━━ Task material ━━

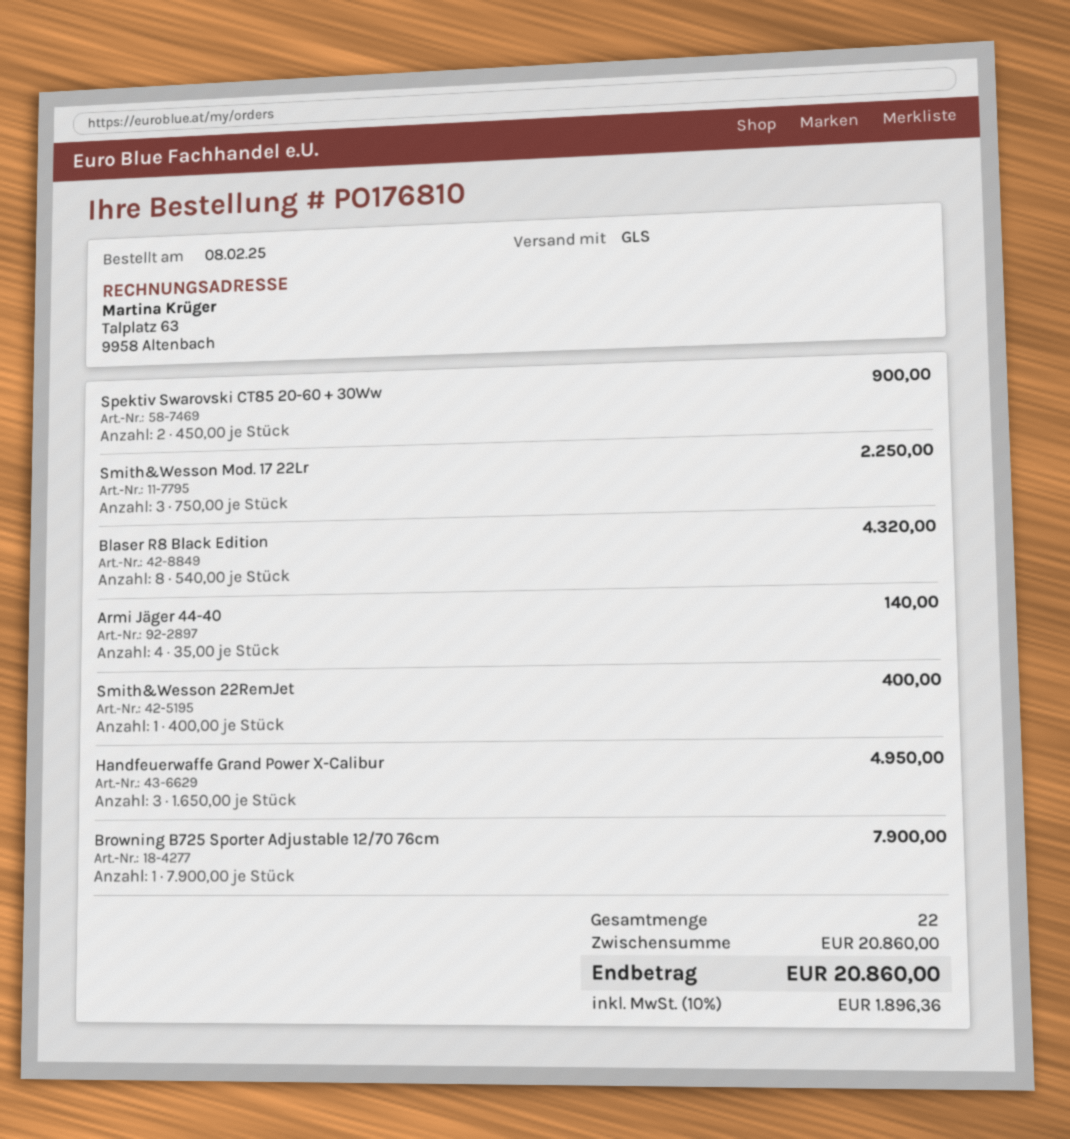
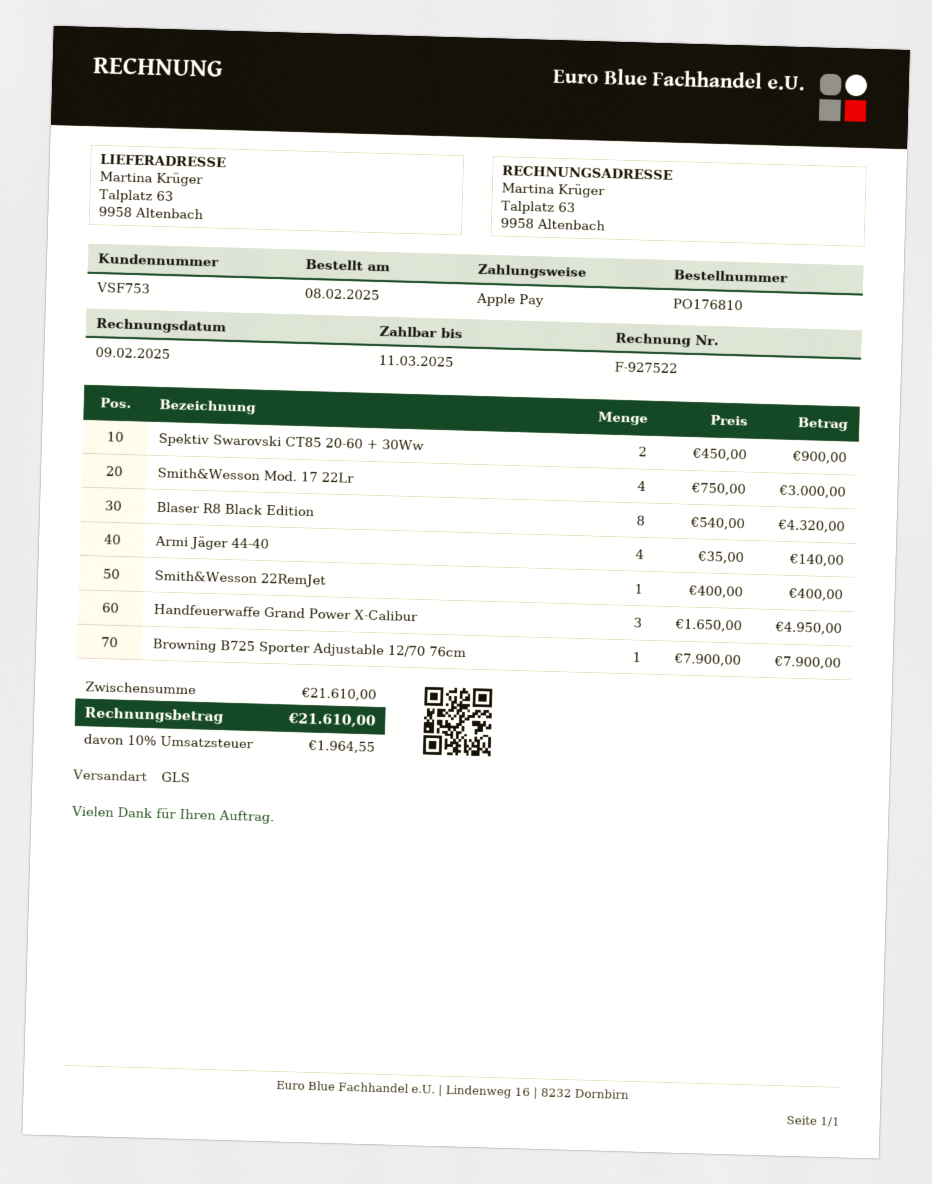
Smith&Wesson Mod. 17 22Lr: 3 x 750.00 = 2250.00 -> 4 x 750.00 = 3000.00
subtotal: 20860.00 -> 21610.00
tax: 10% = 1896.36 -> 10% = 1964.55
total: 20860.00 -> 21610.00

━━━
━━ Task material ━━

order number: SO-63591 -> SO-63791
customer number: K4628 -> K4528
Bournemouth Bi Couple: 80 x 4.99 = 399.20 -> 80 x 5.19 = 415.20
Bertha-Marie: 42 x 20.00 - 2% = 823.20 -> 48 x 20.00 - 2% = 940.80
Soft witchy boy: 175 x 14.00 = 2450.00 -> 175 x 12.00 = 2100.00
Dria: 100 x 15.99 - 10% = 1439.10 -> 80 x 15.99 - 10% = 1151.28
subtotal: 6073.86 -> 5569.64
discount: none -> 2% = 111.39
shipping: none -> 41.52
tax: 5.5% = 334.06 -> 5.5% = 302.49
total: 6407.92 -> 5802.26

━━━

■ What is being asked:
Within the material above, transcribe exactly the lines that run from the line holding "Bertha-Marie: 42 x" through the line holding "total: 6407.92 -> 5802.26".

■ Written answer:
Bertha-Marie: 42 x 20.00 - 2% = 823.20 -> 48 x 20.00 - 2% = 940.80
Soft witchy boy: 175 x 14.00 = 2450.00 -> 175 x 12.00 = 2100.00
Dria: 100 x 15.99 - 10% = 1439.10 -> 80 x 15.99 - 10% = 1151.28
subtotal: 6073.86 -> 5569.64
discount: none -> 2% = 111.39
shipping: none -> 41.52
tax: 5.5% = 334.06 -> 5.5% = 302.49
total: 6407.92 -> 5802.26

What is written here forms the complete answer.